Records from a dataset
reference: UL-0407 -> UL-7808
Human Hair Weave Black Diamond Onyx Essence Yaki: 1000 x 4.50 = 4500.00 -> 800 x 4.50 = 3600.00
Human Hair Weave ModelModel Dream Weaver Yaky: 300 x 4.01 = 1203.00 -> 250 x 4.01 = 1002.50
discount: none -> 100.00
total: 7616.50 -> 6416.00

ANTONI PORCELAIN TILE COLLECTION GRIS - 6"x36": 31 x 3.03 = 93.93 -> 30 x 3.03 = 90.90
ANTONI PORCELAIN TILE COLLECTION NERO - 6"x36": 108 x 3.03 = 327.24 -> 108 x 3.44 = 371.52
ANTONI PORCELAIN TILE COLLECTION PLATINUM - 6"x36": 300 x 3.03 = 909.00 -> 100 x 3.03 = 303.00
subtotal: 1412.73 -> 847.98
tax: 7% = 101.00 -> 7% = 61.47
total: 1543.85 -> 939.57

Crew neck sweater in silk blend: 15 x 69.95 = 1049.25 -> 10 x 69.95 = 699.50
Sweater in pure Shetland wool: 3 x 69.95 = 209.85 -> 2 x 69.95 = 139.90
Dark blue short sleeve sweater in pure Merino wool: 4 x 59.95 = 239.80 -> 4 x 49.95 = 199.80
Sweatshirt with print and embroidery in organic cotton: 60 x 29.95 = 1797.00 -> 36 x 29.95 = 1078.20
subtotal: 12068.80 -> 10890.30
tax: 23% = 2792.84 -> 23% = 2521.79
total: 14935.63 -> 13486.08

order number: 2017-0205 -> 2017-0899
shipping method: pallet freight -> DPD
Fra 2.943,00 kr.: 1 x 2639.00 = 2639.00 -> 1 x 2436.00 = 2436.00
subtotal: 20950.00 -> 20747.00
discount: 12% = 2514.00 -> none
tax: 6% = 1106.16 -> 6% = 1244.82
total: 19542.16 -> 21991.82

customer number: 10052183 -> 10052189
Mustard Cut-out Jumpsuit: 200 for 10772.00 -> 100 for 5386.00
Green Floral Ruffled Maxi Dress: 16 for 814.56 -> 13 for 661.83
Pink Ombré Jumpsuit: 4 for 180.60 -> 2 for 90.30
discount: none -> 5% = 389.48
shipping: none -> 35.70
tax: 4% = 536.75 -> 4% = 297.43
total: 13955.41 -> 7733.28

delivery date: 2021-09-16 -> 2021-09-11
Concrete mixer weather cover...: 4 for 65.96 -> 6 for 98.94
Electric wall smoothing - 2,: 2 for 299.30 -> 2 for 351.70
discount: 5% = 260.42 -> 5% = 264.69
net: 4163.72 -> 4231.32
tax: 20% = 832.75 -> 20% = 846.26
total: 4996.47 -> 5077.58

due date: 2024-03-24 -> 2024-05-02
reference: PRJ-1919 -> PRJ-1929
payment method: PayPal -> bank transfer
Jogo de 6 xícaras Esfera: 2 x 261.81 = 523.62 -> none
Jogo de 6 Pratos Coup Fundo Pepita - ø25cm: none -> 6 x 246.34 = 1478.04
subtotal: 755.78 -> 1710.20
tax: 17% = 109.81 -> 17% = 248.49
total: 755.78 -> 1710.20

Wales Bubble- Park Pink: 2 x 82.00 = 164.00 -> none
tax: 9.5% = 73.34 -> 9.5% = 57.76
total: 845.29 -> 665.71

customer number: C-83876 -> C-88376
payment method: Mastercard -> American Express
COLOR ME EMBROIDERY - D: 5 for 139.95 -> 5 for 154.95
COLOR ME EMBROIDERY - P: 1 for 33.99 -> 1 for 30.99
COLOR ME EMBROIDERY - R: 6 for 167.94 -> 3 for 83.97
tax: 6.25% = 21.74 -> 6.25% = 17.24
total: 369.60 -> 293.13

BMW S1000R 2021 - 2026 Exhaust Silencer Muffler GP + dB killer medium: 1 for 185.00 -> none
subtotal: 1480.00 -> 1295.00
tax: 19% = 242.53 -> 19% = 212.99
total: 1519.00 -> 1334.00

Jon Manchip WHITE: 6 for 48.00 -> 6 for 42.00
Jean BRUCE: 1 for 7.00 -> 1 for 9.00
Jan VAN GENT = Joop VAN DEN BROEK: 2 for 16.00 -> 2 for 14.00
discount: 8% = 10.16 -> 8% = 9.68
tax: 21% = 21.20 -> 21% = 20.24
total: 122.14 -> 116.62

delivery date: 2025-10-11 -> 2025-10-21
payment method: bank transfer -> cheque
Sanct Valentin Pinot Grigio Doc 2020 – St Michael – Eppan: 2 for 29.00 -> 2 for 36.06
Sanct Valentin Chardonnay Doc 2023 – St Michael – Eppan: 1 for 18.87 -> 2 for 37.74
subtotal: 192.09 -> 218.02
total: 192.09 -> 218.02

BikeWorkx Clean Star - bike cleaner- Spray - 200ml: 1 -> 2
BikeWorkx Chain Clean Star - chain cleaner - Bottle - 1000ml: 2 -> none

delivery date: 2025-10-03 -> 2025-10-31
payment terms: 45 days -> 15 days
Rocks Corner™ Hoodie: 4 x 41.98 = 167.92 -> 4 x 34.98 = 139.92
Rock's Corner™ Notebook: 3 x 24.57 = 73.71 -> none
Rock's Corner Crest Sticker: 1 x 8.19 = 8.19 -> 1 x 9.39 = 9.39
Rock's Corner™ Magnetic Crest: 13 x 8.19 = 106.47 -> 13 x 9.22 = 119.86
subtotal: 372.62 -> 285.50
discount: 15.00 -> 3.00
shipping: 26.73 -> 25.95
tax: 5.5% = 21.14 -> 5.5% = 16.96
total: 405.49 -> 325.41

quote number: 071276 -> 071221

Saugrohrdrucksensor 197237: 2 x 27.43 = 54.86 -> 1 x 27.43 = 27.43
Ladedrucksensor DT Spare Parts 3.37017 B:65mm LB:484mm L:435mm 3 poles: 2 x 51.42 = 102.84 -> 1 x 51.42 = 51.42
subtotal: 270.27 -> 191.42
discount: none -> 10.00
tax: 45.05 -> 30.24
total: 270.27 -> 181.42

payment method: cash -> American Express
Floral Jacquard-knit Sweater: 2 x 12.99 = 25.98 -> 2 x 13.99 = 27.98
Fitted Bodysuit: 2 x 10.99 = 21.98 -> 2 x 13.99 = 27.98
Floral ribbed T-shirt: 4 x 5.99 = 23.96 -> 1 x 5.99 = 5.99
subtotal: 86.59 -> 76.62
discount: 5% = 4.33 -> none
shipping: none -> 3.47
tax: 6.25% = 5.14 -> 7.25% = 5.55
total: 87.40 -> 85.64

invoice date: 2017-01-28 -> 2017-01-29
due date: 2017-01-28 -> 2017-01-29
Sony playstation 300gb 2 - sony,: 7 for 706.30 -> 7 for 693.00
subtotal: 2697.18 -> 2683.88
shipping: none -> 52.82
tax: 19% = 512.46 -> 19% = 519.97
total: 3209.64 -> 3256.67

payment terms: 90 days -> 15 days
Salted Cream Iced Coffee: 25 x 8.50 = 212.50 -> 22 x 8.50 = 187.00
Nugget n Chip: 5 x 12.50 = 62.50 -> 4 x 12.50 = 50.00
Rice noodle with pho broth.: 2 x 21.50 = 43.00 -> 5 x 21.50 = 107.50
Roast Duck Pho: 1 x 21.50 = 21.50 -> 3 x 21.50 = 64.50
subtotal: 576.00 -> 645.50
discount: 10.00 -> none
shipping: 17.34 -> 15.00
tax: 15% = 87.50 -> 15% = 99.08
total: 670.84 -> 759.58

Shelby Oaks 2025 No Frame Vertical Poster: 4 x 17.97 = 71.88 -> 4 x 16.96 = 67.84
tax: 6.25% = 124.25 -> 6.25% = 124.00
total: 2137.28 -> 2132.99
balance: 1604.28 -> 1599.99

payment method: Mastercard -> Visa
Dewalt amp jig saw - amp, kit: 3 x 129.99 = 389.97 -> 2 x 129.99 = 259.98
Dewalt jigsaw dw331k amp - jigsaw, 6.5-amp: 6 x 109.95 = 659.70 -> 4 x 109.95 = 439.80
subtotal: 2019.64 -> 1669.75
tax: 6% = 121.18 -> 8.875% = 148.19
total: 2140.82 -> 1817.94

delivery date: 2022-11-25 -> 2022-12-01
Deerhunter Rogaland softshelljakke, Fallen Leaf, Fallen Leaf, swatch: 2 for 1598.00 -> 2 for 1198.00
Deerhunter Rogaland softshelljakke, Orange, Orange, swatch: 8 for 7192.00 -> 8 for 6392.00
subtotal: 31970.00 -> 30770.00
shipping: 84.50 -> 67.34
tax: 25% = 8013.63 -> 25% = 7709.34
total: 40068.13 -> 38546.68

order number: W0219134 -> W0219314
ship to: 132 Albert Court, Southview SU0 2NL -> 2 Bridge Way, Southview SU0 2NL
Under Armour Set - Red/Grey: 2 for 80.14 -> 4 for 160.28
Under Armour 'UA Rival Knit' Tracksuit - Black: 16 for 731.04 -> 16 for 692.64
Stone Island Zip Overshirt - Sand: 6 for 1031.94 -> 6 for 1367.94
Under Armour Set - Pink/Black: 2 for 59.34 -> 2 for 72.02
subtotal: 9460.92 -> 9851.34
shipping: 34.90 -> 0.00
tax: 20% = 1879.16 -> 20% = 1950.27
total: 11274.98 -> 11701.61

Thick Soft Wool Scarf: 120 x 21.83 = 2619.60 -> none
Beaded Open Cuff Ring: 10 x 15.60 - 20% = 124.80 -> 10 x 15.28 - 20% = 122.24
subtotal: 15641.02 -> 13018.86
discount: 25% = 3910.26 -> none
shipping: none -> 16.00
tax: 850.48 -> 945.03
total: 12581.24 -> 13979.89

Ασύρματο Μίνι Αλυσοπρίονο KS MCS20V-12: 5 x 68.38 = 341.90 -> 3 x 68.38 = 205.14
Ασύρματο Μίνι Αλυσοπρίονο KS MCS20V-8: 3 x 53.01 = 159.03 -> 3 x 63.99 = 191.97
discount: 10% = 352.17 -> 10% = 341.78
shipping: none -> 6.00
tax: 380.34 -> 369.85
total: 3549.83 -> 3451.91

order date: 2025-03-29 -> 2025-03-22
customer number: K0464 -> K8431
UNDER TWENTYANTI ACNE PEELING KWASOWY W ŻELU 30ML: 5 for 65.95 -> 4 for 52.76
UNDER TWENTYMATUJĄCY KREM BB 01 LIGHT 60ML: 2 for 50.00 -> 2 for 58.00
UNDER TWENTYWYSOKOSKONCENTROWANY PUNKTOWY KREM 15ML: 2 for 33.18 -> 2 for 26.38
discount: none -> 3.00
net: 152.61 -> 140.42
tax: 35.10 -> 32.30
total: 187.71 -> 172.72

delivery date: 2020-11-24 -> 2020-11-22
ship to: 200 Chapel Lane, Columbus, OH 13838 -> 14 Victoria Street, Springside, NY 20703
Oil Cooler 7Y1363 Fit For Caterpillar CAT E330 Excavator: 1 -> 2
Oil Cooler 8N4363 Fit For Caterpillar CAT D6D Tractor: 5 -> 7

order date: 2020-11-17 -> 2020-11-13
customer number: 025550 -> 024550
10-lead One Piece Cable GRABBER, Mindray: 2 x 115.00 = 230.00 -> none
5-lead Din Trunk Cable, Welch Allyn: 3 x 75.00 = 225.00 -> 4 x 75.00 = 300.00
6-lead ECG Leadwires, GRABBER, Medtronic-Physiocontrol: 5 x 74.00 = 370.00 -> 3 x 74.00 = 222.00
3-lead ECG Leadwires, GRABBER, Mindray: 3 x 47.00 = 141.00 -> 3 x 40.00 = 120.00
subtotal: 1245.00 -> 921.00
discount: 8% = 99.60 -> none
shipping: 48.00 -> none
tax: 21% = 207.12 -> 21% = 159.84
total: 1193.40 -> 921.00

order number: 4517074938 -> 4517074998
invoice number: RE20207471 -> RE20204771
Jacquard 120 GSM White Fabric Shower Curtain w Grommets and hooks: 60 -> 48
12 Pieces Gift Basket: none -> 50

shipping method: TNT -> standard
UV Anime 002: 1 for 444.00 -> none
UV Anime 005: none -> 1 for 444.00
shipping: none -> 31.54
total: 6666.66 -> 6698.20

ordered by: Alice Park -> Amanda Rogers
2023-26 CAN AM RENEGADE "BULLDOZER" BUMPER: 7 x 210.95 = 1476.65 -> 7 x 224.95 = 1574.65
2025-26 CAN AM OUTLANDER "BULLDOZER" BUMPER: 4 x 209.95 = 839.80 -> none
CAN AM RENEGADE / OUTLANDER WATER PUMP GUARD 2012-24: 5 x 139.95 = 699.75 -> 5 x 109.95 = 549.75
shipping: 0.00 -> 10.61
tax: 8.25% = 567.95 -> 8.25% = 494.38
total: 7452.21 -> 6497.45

- _WHAT TO WORK ON_
Return every line above in which the string "BikeWorkx" occurs.

- _OUTPUT FOR THIS TASK_
BikeWorkx Clean Star - bike cleaner- Spray - 200ml: 1 -> 2
BikeWorkx Chain Clean Star - chain cleaner - Bottle - 1000ml: 2 -> none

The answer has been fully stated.